### GOAL OF THE EXERCISE
Output each line exactly as written, from the first line of the records to the line bearing "(479, 179) none", inclusive, while leaving every picture out.

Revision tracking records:
——————————

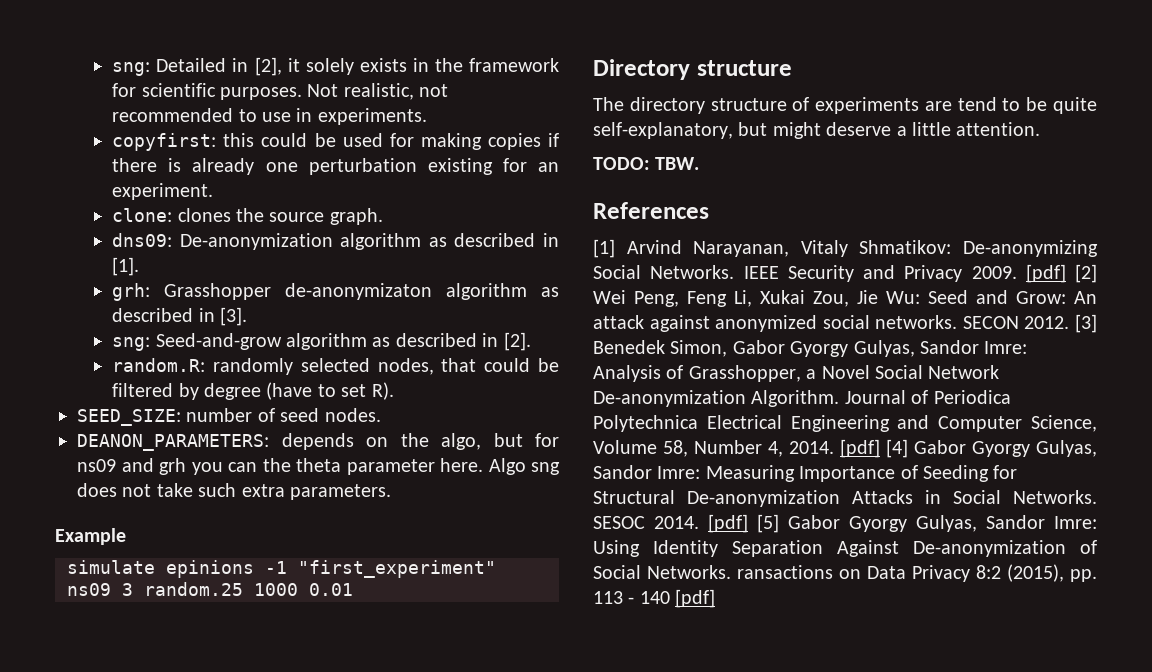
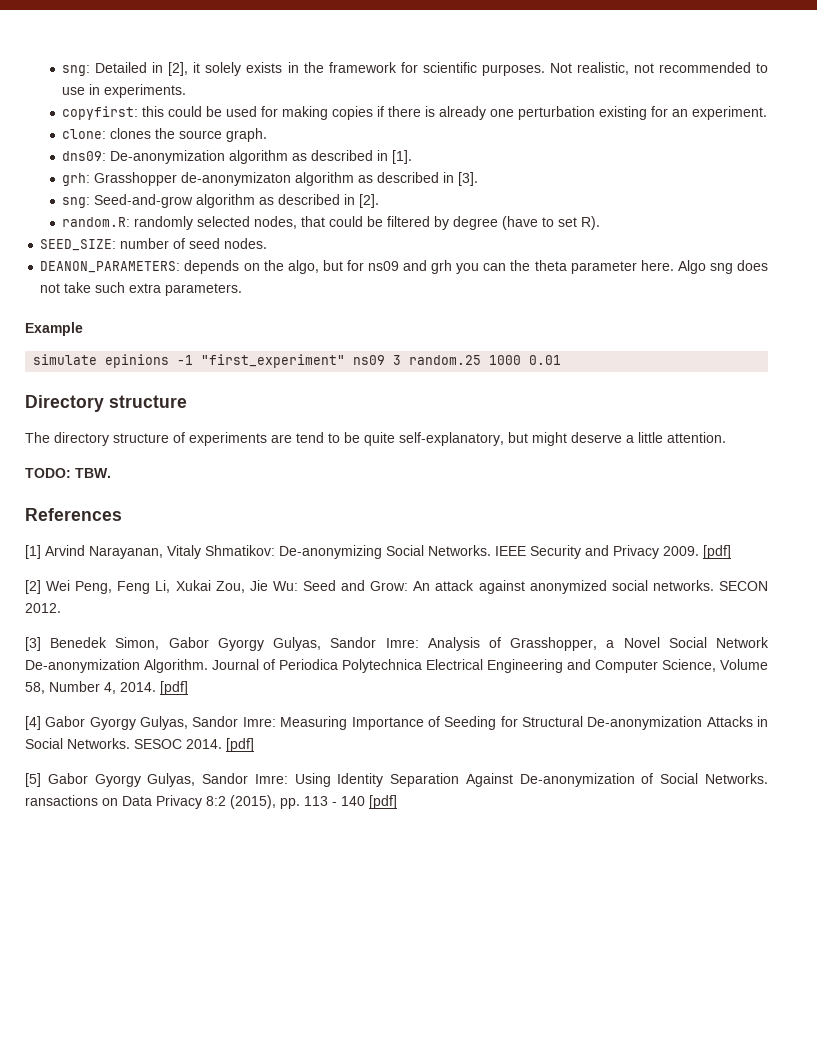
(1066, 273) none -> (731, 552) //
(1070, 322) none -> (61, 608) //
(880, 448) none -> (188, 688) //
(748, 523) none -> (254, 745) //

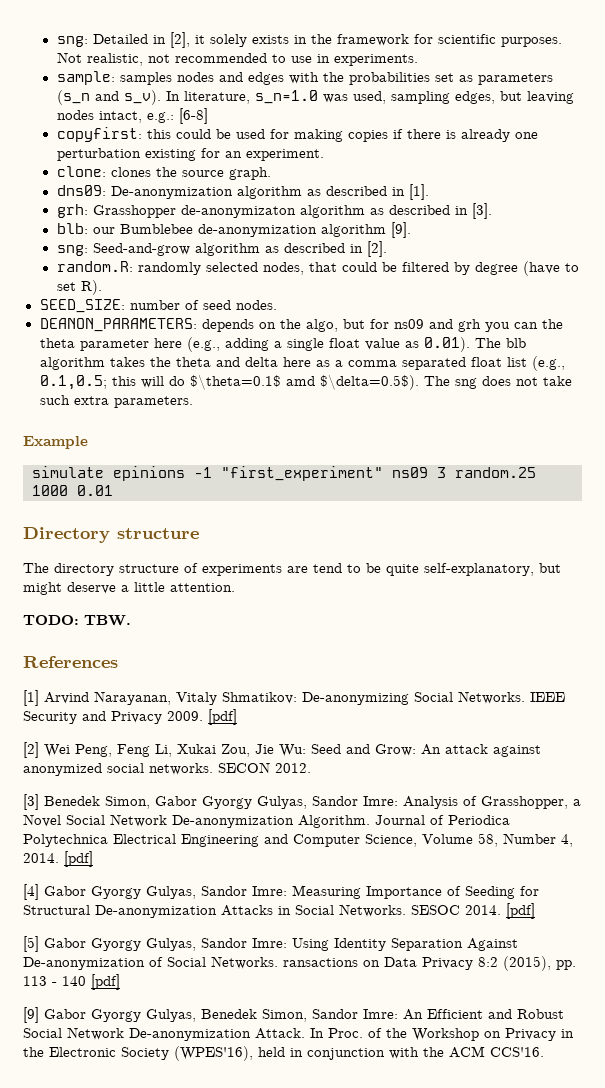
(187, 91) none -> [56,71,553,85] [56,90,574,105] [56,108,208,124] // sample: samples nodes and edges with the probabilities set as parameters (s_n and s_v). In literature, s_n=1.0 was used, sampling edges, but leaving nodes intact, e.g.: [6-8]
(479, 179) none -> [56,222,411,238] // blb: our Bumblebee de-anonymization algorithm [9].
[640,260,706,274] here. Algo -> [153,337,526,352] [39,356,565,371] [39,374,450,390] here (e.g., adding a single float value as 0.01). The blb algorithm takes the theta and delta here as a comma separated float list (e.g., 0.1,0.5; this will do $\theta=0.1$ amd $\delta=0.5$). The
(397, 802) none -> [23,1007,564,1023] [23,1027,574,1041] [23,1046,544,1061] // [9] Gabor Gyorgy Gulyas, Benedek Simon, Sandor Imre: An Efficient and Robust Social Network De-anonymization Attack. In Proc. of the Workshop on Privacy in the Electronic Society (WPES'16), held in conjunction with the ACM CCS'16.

——————————

### EXPECTED ANSWER
(1066, 273) none -> (731, 552) //
(1070, 322) none -> (61, 608) //
(880, 448) none -> (188, 688) //
(748, 523) none -> (254, 745) //

(187, 91) none -> [56,71,553,85] [56,90,574,105] [56,108,208,124] // sample: samples nodes and edges with the probabilities set as parameters (s_n and s_v). In literature, s_n=1.0 was used, sampling edges, but leaving nodes intact, e.g.: [6-8]
(479, 179) none -> [56,222,411,238] // blb: our Bumblebee de-anonymization algorithm [9].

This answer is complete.